A few months later, we moved to a new state.  I wanted to get our daughter assessed again because new behaviors had appeared, and also to clarify what her diagnosis is and what might help, and to qualify for services.  This involved, again, getting a referral to the diagnostic clinic, filling out reams of paperwork, waiting for an appointment, and then actually going in for another 4.5 hour assessment.  That process took about 2 months, and we were told we were lucky it was that fast!  This time she was diagnosed with ASD, and the diagnostic team said it was a relatively clear-cut case and didn’t understand why the previous testing came back with the result it did.  It was another month before we got the full diagnostic report and had more to go on than just a diagnosis of ASD.  Total time from initial concerns to official diagnosis: 5 months.  And that’s because I worked pretty hard at making it happen.

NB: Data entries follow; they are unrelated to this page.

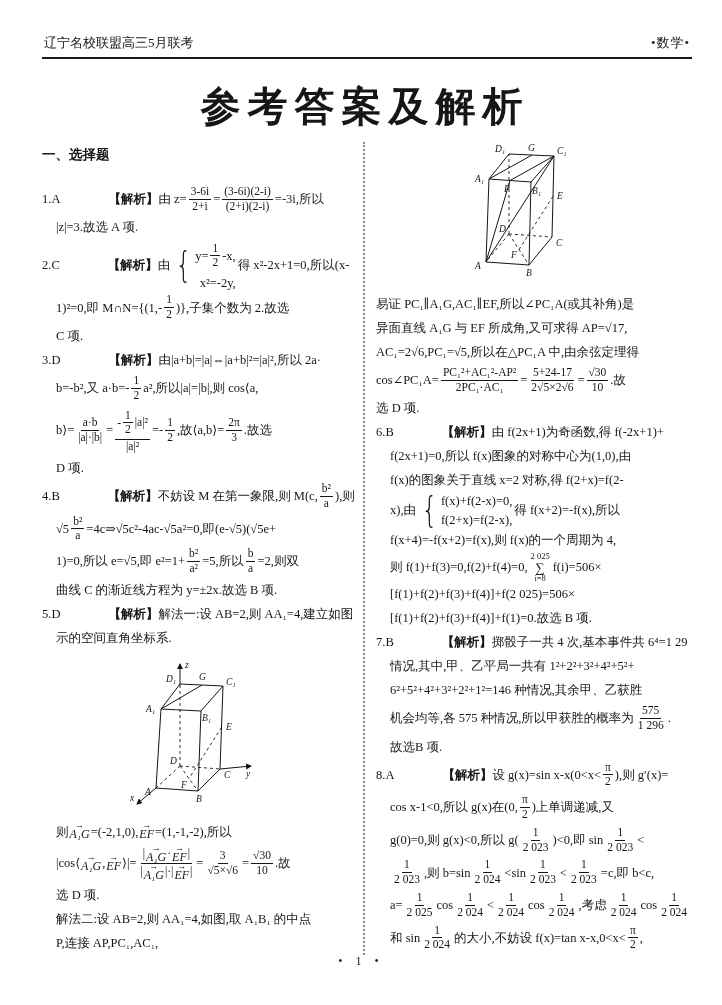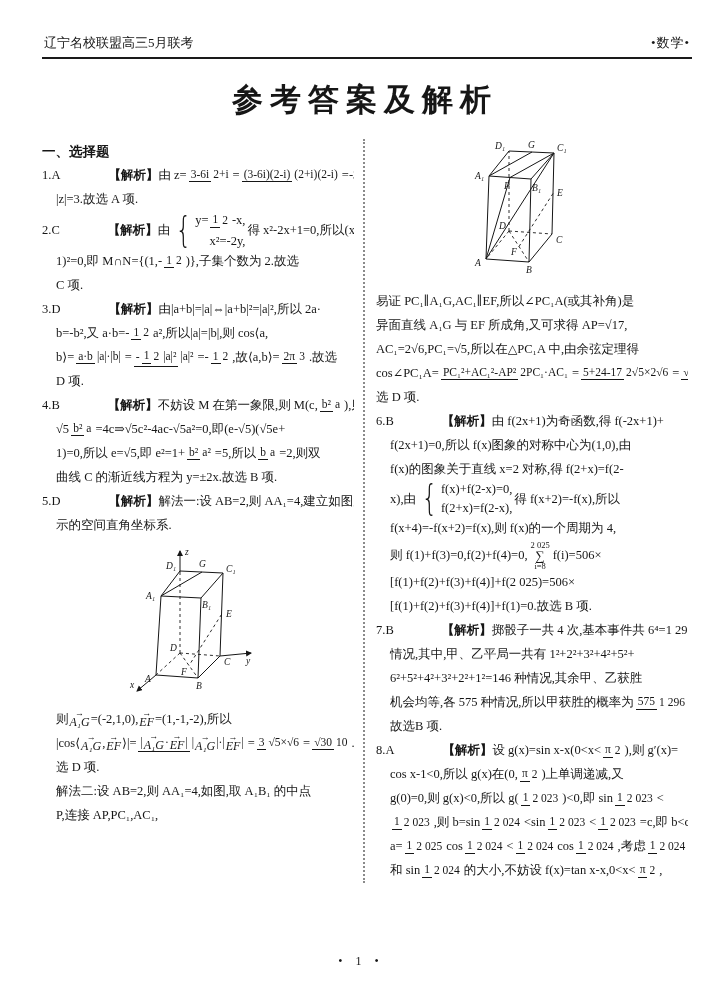"参考答案及解析" .title { font-size: 31px -> 40px; margin: 20px 0 18px 0 -> 20px 0 8px 0 }
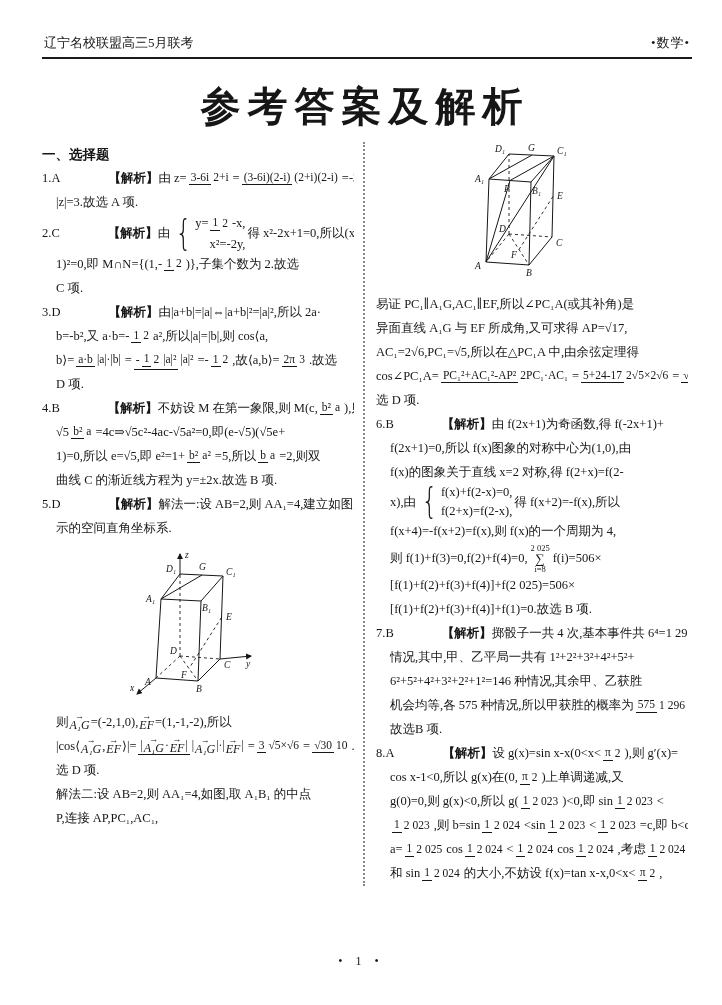"一、选择题" .sec-head { margin: 4px 0 2px 0 -> 4px 0 19px 0 }
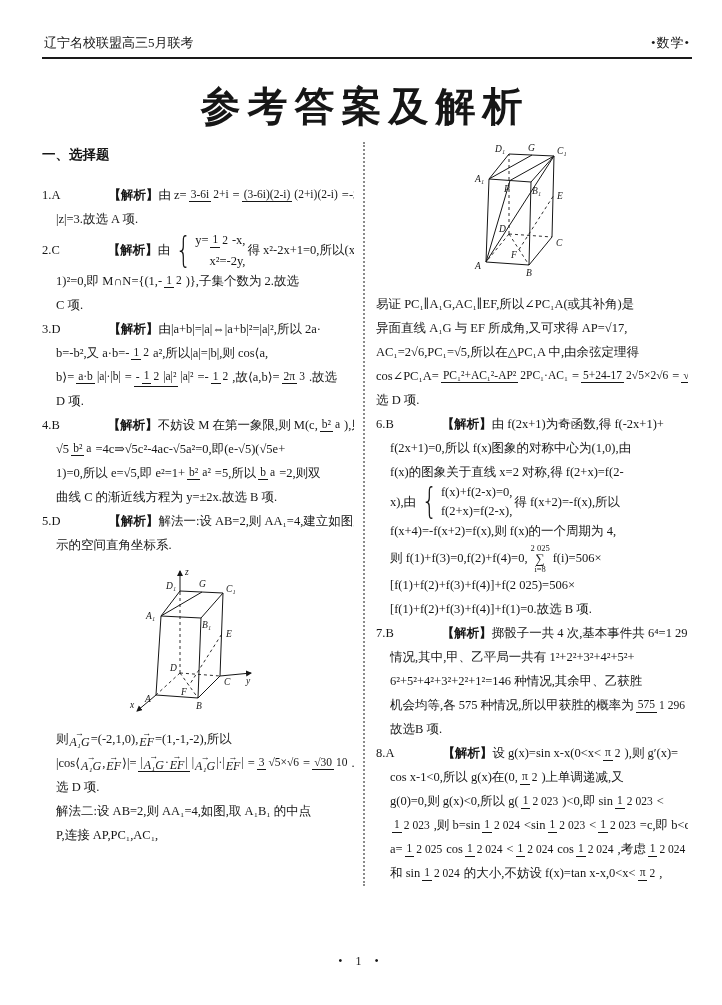"3-6i" .fr { flex-direction: row -> column }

In the meantime we were jumping through more hoops, including lots more paperwork, handing over our tax return, and another assessment to qualify for the state early intervention program.  Because the waitlists at the private autism clinic are very long, and because they only do in-clinic services (as opposed to in-home or in-school) we have decided to obtain services through the early intervention program.  After our initial entry process they began sending a speech therapist to our home 1 hour/week.  The therapist is great, and impressively, has been able to make noticeable progress with our daughter in only 1 hour/week.  But she clearly needs a lot more help.

The only autism-specific service provided by either the state program or the private clinic is ABA (applied behavior analysis) therapy.  I know this type of therapy is controversial, because some people think it’s trying to force people with autism to fake being people without autism.  There is definitely merit to that criticism, and ABA does look a little bit like training a dog (giving rewards for producing the desired behaviors).  But ABA is also the most well-studied autism therapy, with the most research showing that it makes a real, measurable difference in the life skills of those with autism.  ABA makes the biggest difference when you start before age 3 (our kiddo is about to turn 2) and can help with social skills, communication skills, and sensory issues.  To qualify to receive in-home and in-school ABA therapy sessions, our daughter had to complete yet another assessment.  We also had to have an officially scheduled meeting with the BCBA (lead ABA therapist) and our early intervention coordinator.  We are now officially green-lighted for 15 hours/week of therapy, but we’re still waiting to be put on the schedule and actually get started.  That will probably take another 2-3 weeks.  Total time between concerns and actually getting this therapy: about 9-10 months.  That’s a lot of time to lose when we’re talking about early intervention and the brains of developing children.

All of this shows how important it is for parents with developmental concerns about their children to seek help, advocate hard for their children, and get second opinions when something doesn’t seem right.  I’ve probably sunk at least 200 hours into getting this diagnosis and treatment services for her, as well as learning about her condition.  My husband and I are also doing a weekly “parent training” program to learn the ABA techniques ourselves.